Economic Despair

Today, the US labor department provided dismal unemployment numbers. The number of newly laid off workers filing claims for unemployment benefits skyrocketed and posted the largest increase since early February.

Benefit applications reached 337,000 last week, an increase of 28,000 from the previous week - the biggest one-week surge since jobless claims jumped 42,000 the week of Feb. 10.

These numbers should come as no surprise. The combined effects of a crashing housing market and the credit crunch are starting to impact the labor market.

If anyone is in any doubt that the US economy is in trouble, then they should take a long hard look at today's results from Bank of America. It is sorry story of defaults, write-downs and poor investments.

Bloomberg - Bank of America Corp., the second- largest U.S. bank, said profit declined 32 percent in the third quarter after trading losses, defaults and writedowns cost about $4 billion.

Net income fell to $3.7 billion, or 82 cents a share, according to a company statement, missing the $1.06 a share average estimate from 16 analysts surveyed by Bloomberg. The Charlotte, North Carolina-based bank set aside $3.3 billion for potential bad loans after U.S. home foreclosures rose to a record.

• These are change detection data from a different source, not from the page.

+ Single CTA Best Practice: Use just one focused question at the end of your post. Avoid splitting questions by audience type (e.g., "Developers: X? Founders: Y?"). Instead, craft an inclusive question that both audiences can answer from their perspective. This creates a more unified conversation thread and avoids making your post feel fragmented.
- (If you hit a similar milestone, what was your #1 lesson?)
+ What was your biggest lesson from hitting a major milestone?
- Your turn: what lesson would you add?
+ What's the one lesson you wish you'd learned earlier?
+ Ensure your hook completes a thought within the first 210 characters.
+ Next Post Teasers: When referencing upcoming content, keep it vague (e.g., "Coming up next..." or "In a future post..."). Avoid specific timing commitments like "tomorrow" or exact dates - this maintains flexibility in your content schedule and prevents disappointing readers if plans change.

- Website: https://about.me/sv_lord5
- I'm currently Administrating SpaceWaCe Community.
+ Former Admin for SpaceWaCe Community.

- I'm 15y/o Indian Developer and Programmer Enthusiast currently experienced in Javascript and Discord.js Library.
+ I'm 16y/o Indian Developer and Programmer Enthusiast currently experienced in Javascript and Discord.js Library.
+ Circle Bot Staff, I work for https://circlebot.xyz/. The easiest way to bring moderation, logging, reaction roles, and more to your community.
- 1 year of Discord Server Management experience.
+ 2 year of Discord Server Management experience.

Bank of America fell the most in eight months in New York trading after Chief Executive Officer Kenneth Lewis called the results unacceptable. Lewis said during a conference call that the company plans to scale back its investment banking unit after trading mistakes led to $717 million of losses.

``The next couple of quarters will be messy for Bank of America,'' said Andrew Seibert, a fund manager at Pittsburgh- based Stewart Capital Advisors, which oversees $950 million and owns Bank of America shares. ``You are only seeing the beginning. The banks will be putting up a lot of money for reserves.''

Bank of America fell $1.42, or 2.8 percent, to $48.61 in 11:02 a.m. New York Stock Exchange composite trading. The bank's shares were down 6.3 percent this year through yesterday, compared with Citigroup Inc.'s 20 percent decline and JPMorgan Chase & Co.'s 4 percent drop.

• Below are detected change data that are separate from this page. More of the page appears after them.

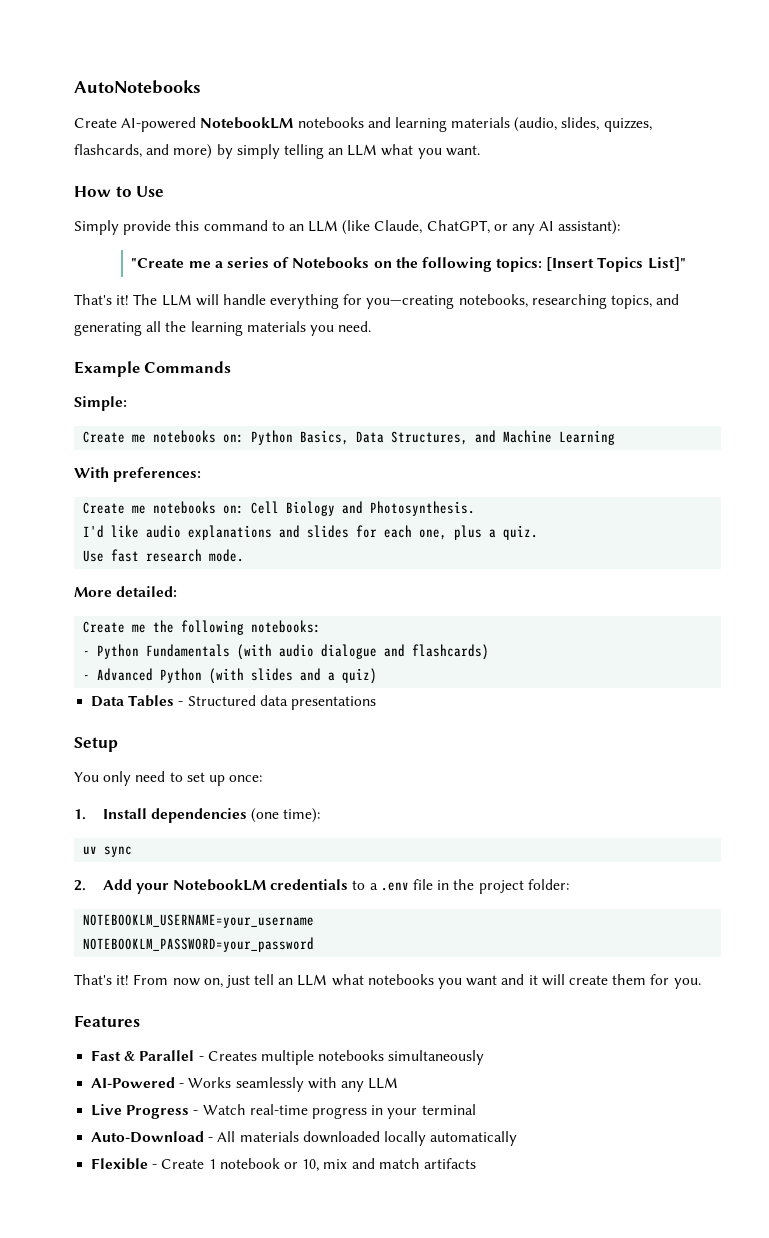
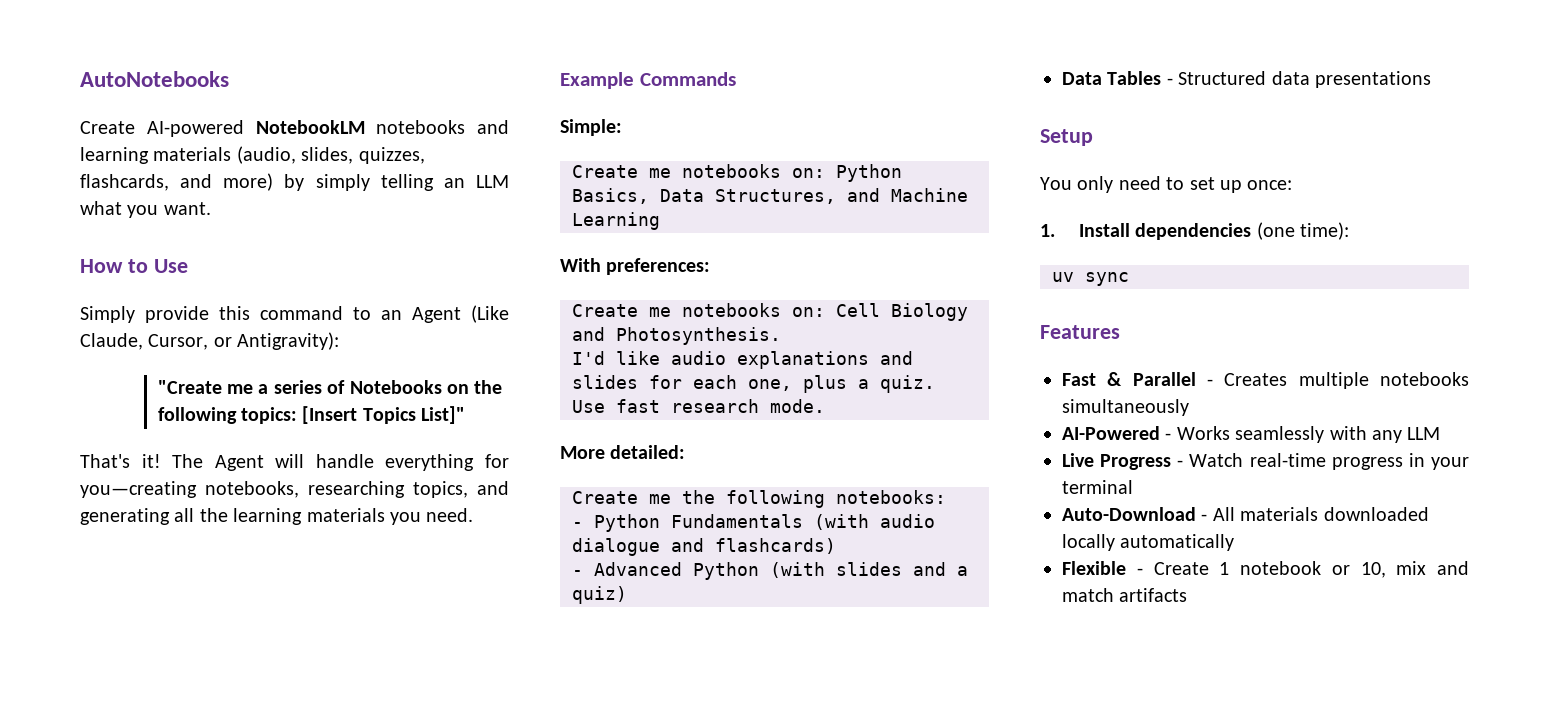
- Simply provide this command to an LLM (like Claude, ChatGPT, or any AI assistant):
+ Simply provide this command to an Agent (Like Claude, Cursor, or Antigravity):
- The LLM will handle everything for you—creating notebooks, researching topics, and generating all the learning materials you need.
+ The Agent will handle everything for you—creating notebooks, researching topics, and generating all the learning materials you need.
- 2. Add your NotebookLM credentials to a .env file in the project folder:
- NOTEBOOKLM_USERNAME=your_username
- NOTEBOOKLM_PASSWORD=your_password
- That's it! From now on, just tell an LLM what notebooks you want and it will create them for you.

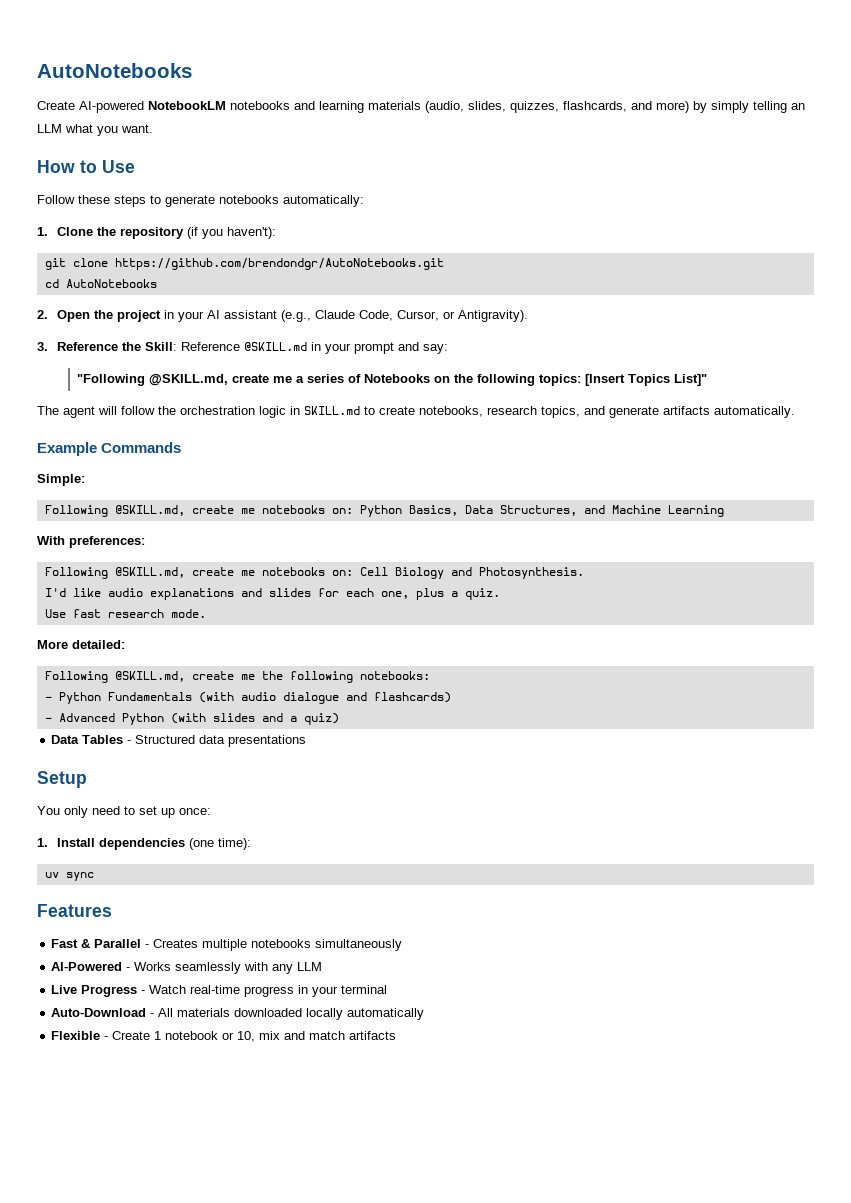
- Simply provide this command to an Agent (Like Claude, Cursor, or Antigravity):
- "Create me a series of Notebooks on the following topics: [Insert Topics List]"
+ Follow these steps to generate notebooks automatically:
+ 1. Clone the repository (if you haven't):
+ git clone https://github.com/brendondgr/AutoNotebooks.git
+ cd AutoNotebooks
+ 2. Open the project in your AI assistant (e.g., Claude Code, Cursor, or Antigravity).
+ 3. Reference the Skill: Reference @SKILL.md in your prompt and say:
+ "Following @SKILL.md, create me a series of Notebooks on the following topics: [Insert Topics List]"
- That's it! The Agent will handle everything for you—creating notebooks, researching topics, and generating all the learning materials you need.
+ The agent will follow the orchestration logic in SKILL.md to create notebooks, research topics, and generate artifacts automatically.
- Create me notebooks on: Python Basics, Data Structures, and Machine Learning
+ Following @SKILL.md, create me notebooks on: Python Basics, Data Structures, and Machine Learning
- Create me notebooks on: Cell Biology and Photosynthesis.
+ Following @SKILL.md, create me notebooks on: Cell Biology and Photosynthesis.
- Create me the following notebooks:
+ Following @SKILL.md, create me the following notebooks:

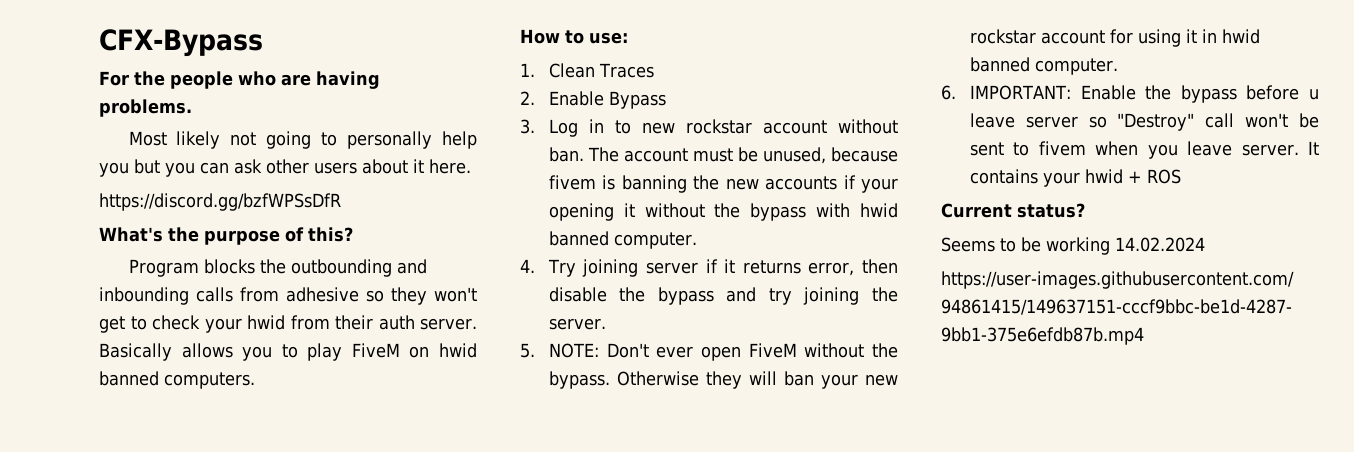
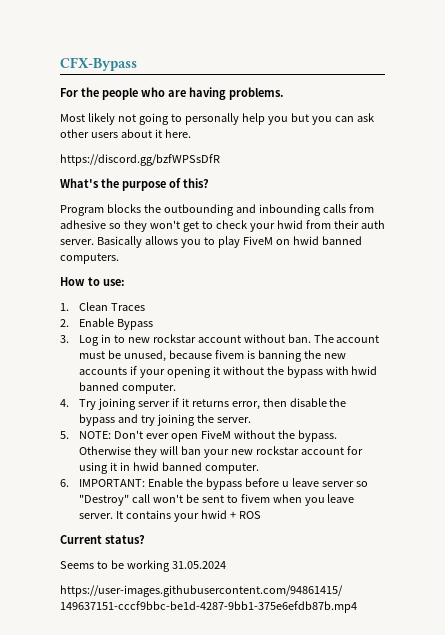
- Seems to be working 14.02.2024
+ Seems to be working 31.05.2024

Third-quarter revenue was $16.3 billion, falling short of analysts' estimates of $17.9 billion. The year-earlier profit was $5.4 billion, or $1.18, a share. Return on equity, a gauge of how effectively the company reinvests profits, shrank to 11 percent, from 16.6 percent a year earlier.

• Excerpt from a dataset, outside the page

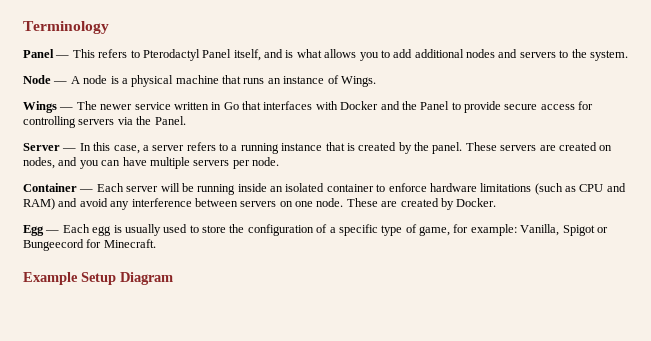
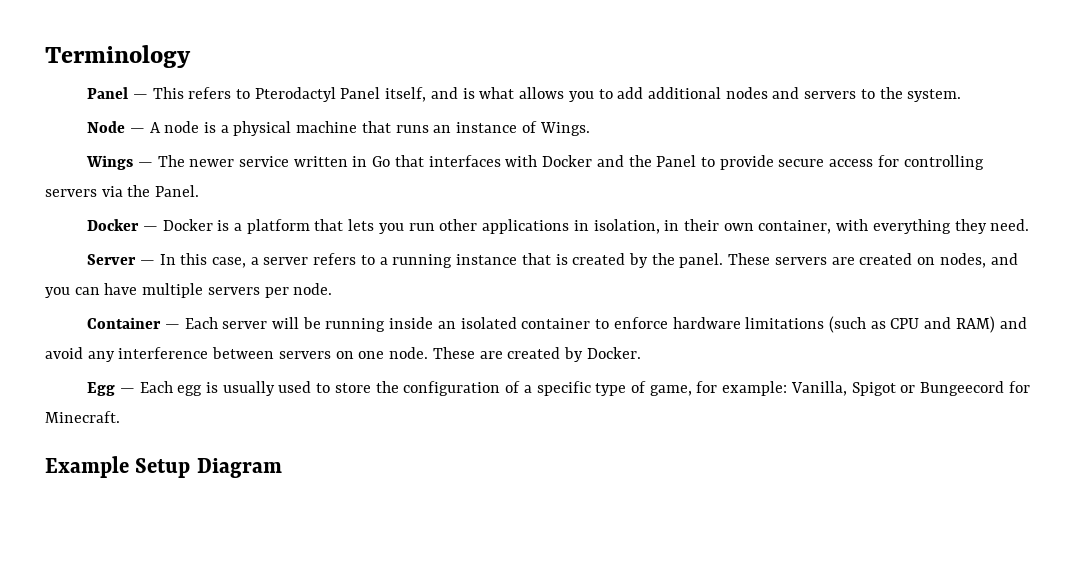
+ Docker — Docker is a platform that lets you run other applications in isolation, in their own container, with everything they need.

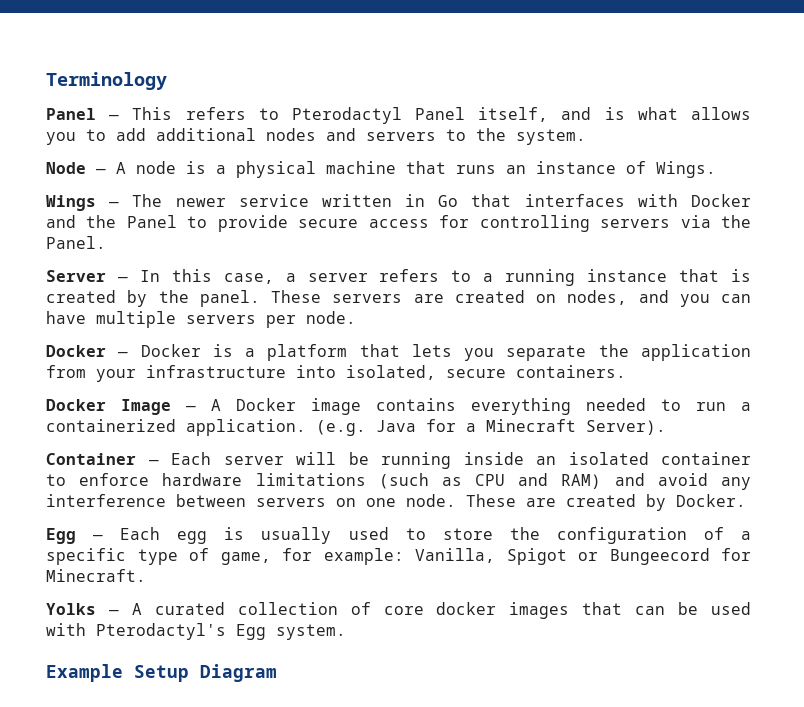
- Docker — Docker is a platform that lets you run other applications in isolation, in their own container, with everything they need.
+ Docker — Docker is a platform that lets you separate the application from your infrastructure into isolated, secure containers.
+ Docker Image — A Docker image contains everything needed to run a containerized application. (e.g. Java for a Minecraft Server).
+ Yolks — A curated collection of core docker images that can be used with Pterodactyl's Egg system.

The US construction industry sank deeper into recession last month. According to the commerce department, new home starts recorded a 10.2 percent decline and now stand at the lowest level in 14 years.

However, news from the housing market is likely to get much worse before it gets better. New building permits, a sign of future construction, declined by a staggering 7.3 percent, following on from a 4.8 percent decrease in August.